The suggestions in this short video may not apply to everyone directly - renters for example - but even here, tenants associations can play a role. Most of the suggestions are actionable by families and bring participation down to the local level. Cities are where we live and work. They are also the places where we have the most impact on local policies. I commend all local councillors - and especially two who send regular newsletters I have signed up to receive. I’ve met in person with both on occasion. In the amount of noise in the news, it’s good to go back to local sources and see that citizens can have an impact.

New energy creation

Windcatcher+-+Cam1+SunFront.jpeg

As oil and gas companies lobby in the US to do anything to delay changing our reliance on oil and gas, the world around us is full of floods, fires, and droughts - all affected by the climate crisis. Profits might just matter less if we don’t have a world that is habitable.

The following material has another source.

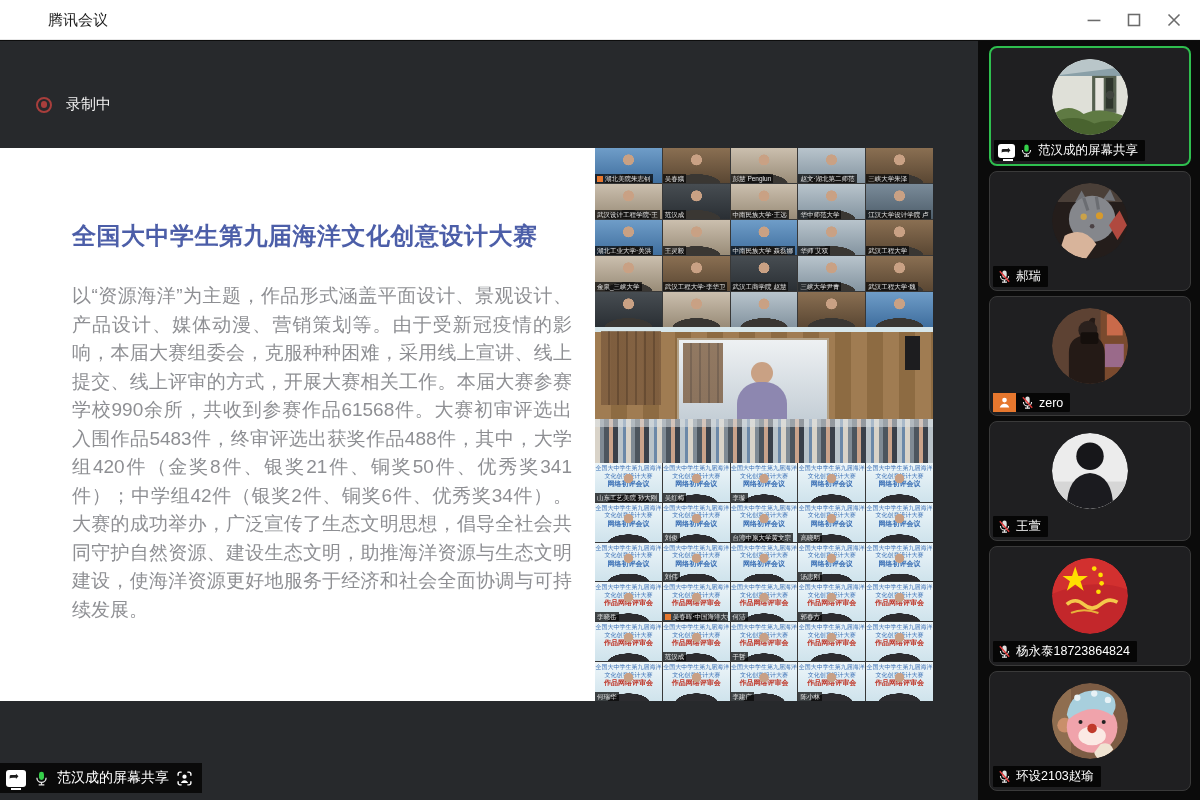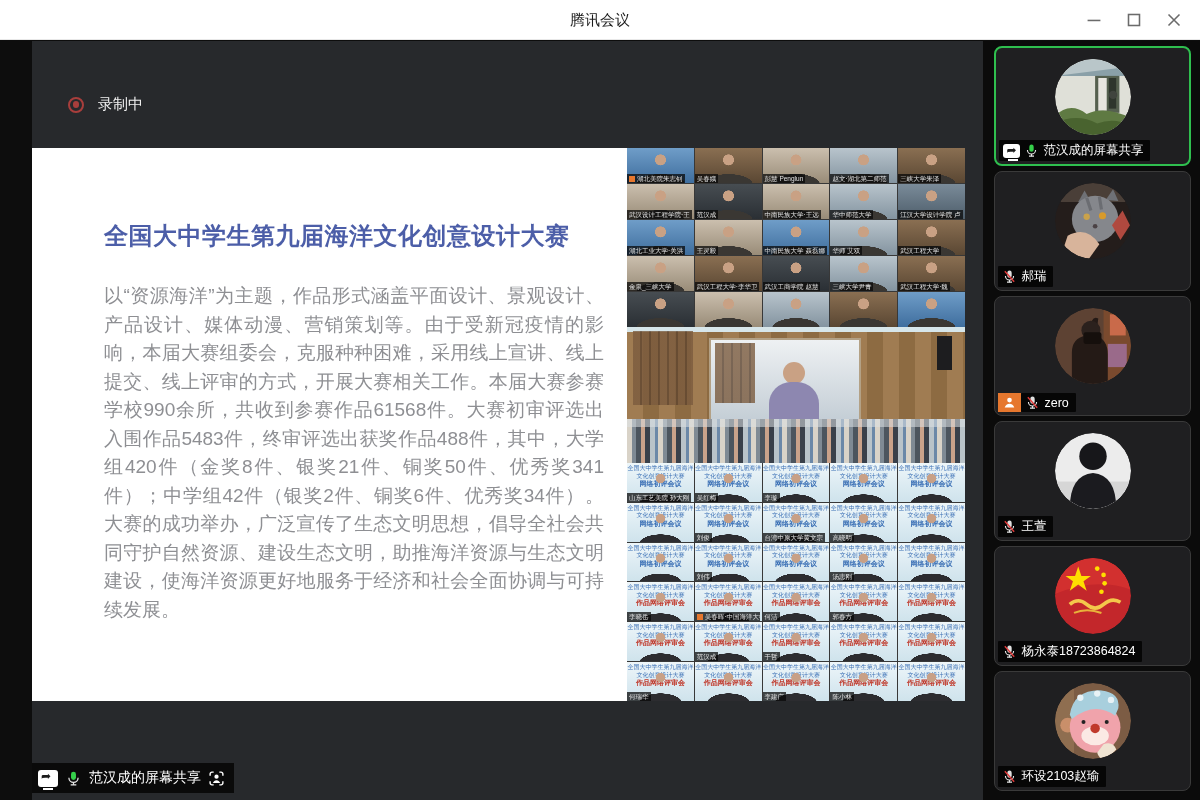"腾讯会议" .titlebar .title { padding-left: none -> 48px; text-align: center -> left }
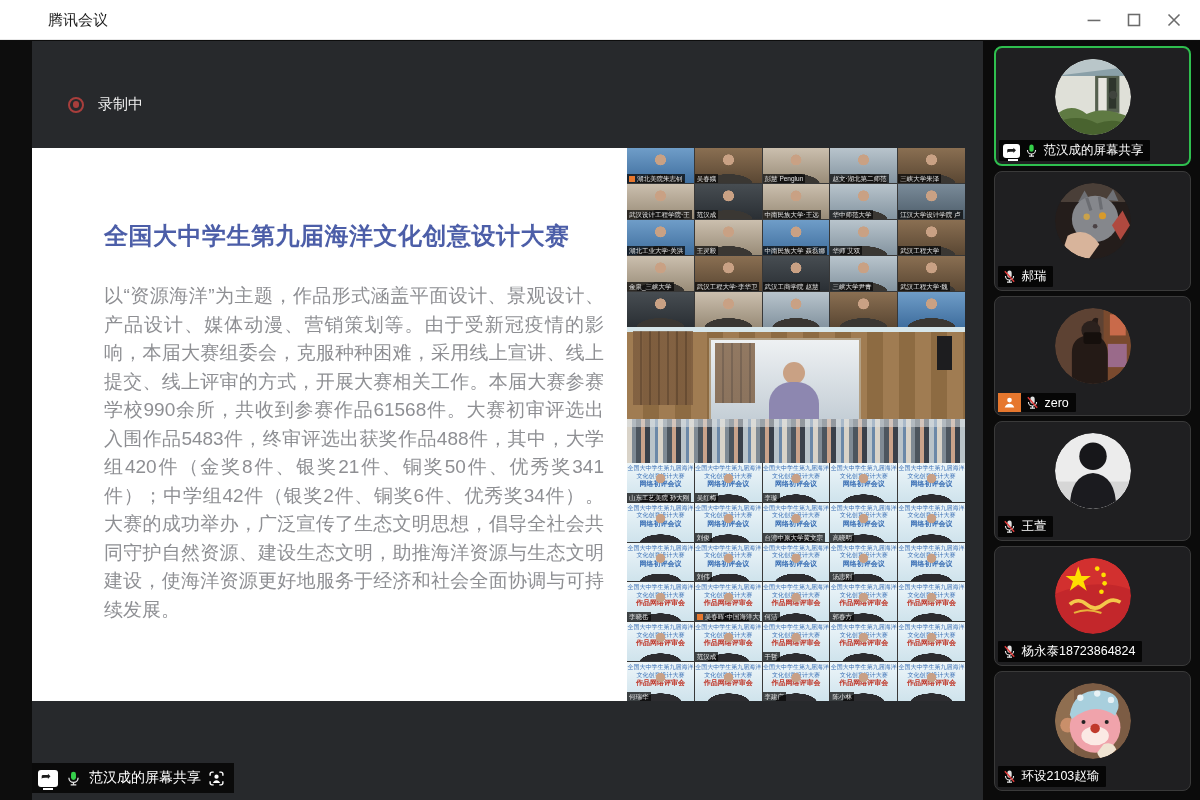"录制中" .app-body { padding-left: 32px -> none }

But in other places, there are attempts at solutions. We are familiar with the large towers with huge blades either from travel or pictures. I saw some of these in upstate New York in wilderness environments and they even had a majestic look as they moved slowly. I can understand why some might object to noise if they lived too close to them - but we are entering a world where costs and benefits are always going to compete.

Nevertheless many of these towers are offshore - and that means they have to be in places where the wind is greater and also where it is challenging to build wind farms. A typical turbine is composed of a pole and three huge blades. The design is based on windmills. It reminds us that when we create something new we tend to model it on something that we know - like the design of early automobiles that looked somewhat like horse drawn carriages. The poles have to be tethered to the seabed - and that has meant that the can’t necessarily be positioned where the wind is the strongest. What if the turbines could float instead?

Enter the Norwegian company, Wind Catching Systems. Starting in 2017, it wondered if there might be an alternative design. Could a collection of smaller turbines do the job as well. They tried out a model on a sailboat. They have now launched a prototype that is 1000 feet high and has 100 small blades. The turbine can be anchored in deeper water and can generate five times as much energy as a current pole and blade model.

It’s good to have some news like this. Let’s hope that prescient investors move away from oil and gas. This means you, governments and corporations!